▶ TASK DIRECTIONS: Each line below from the one containing "(523, 89) none" through the one containing "(524, 350) none" should be output exactly as it stands, and no other line should appear.

▶ DATA FOR PROCESSING:
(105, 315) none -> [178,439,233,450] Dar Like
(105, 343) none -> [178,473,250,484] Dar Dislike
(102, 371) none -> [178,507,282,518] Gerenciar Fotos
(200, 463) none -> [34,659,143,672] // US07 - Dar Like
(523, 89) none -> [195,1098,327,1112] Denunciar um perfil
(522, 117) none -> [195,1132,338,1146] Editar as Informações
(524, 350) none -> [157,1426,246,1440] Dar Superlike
---
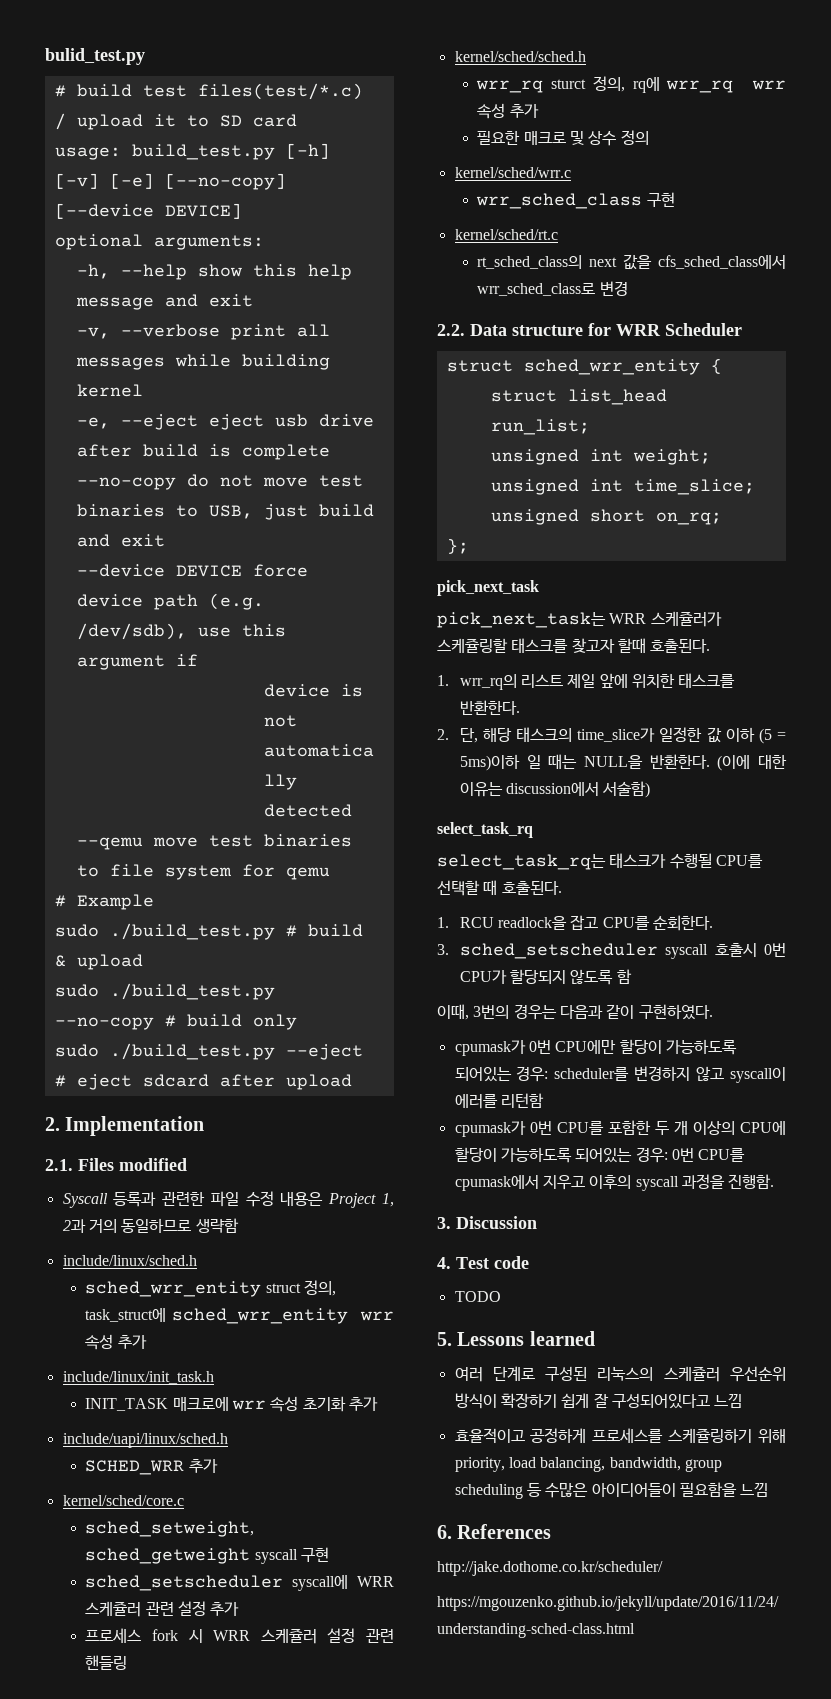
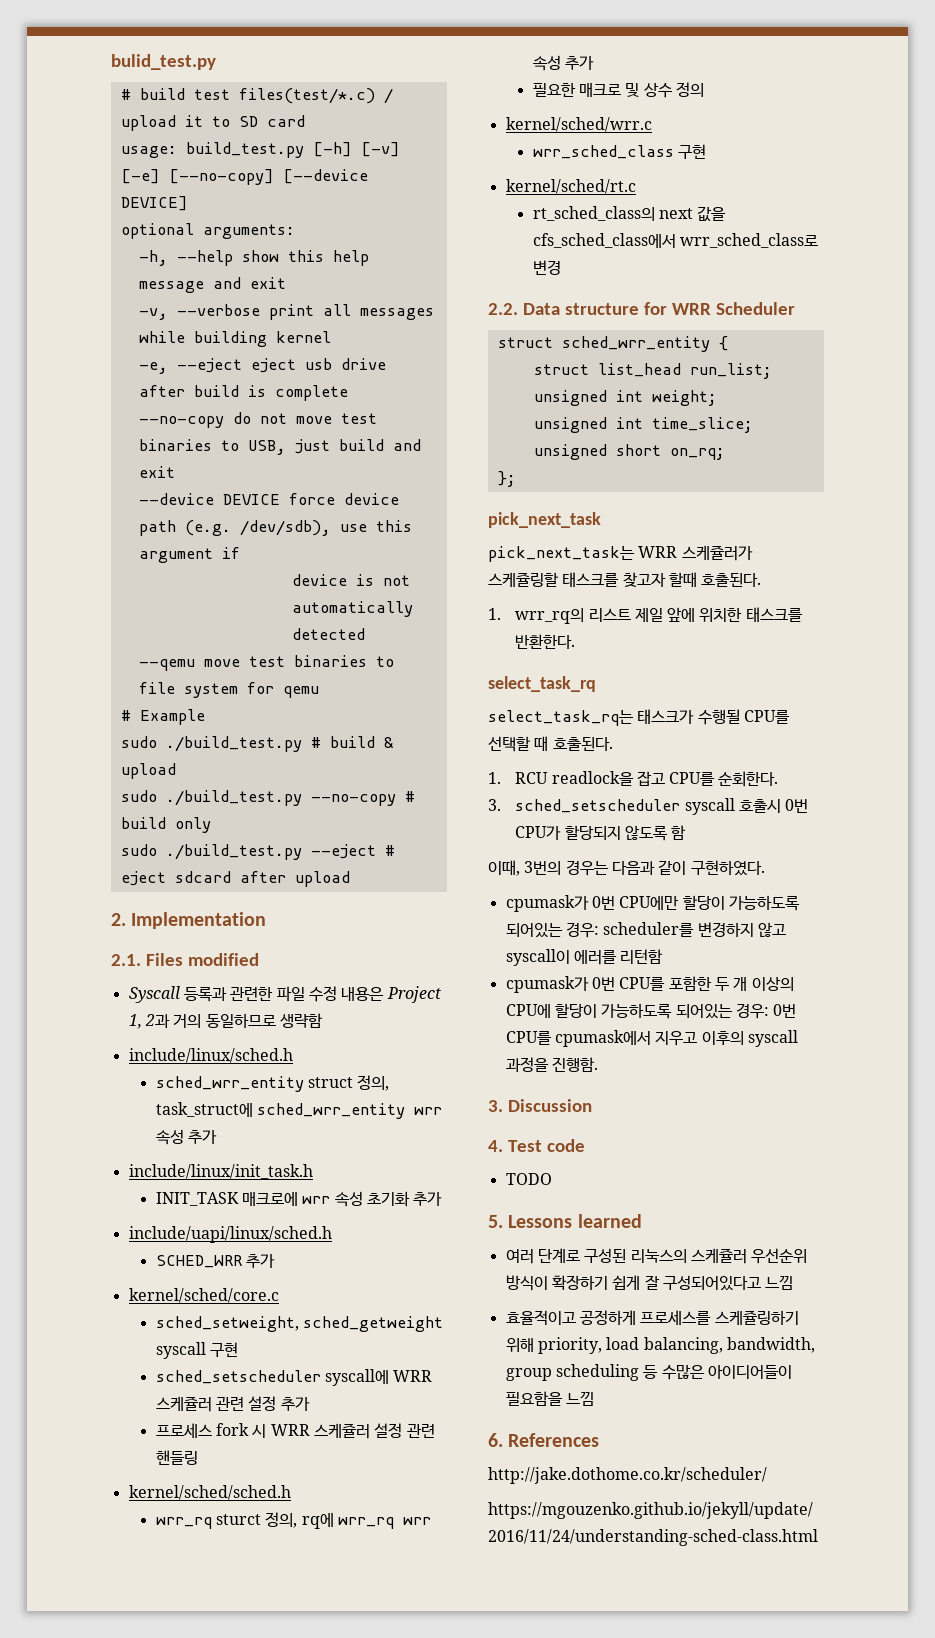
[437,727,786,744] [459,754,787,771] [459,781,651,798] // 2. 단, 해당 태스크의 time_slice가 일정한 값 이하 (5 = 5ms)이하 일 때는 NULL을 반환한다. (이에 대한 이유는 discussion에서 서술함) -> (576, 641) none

▶ SOLUTION FOR THIS EXERCISE:
(523, 89) none -> [195,1098,327,1112] Denunciar um perfil
(522, 117) none -> [195,1132,338,1146] Editar as Informações
(524, 350) none -> [157,1426,246,1440] Dar Superlike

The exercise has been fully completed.